* **ASSIGNMENT**
The result should be the line with "GG4 Fast Version: 6" followed by every remaining line of the entries, each reproduced exactly, with nothing else.

-- DATASET ENTRIES follows --

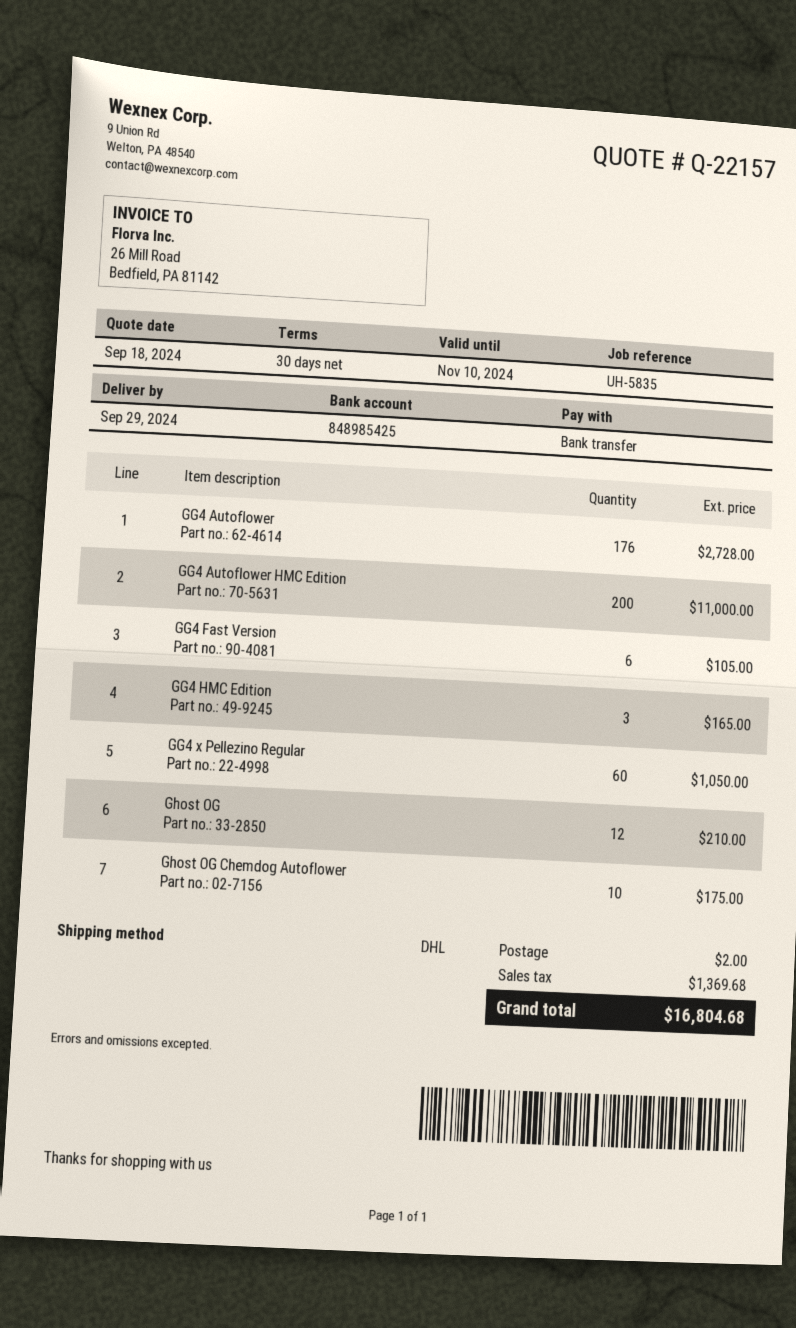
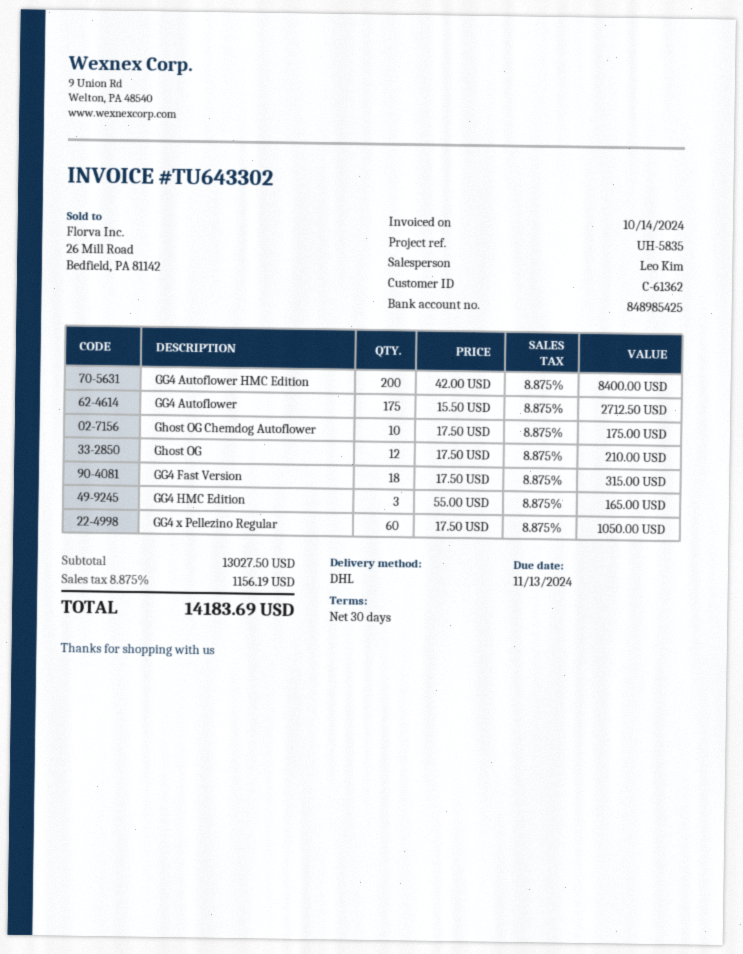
GG4 Autoflower: 176 for 2728.00 -> 175 for 2712.50
GG4 Autoflower HMC Edition: 200 for 11000.00 -> 200 for 8400.00
GG4 Fast Version: 6 for 105.00 -> 18 for 315.00
shipping: 2.00 -> none
tax: 1369.68 -> 1156.19
total: 16804.68 -> 14183.69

-- DATASET ENTRIES concluded --

* **FINAL ANSWER**
GG4 Fast Version: 6 for 105.00 -> 18 for 315.00
shipping: 2.00 -> none
tax: 1369.68 -> 1156.19
total: 16804.68 -> 14183.69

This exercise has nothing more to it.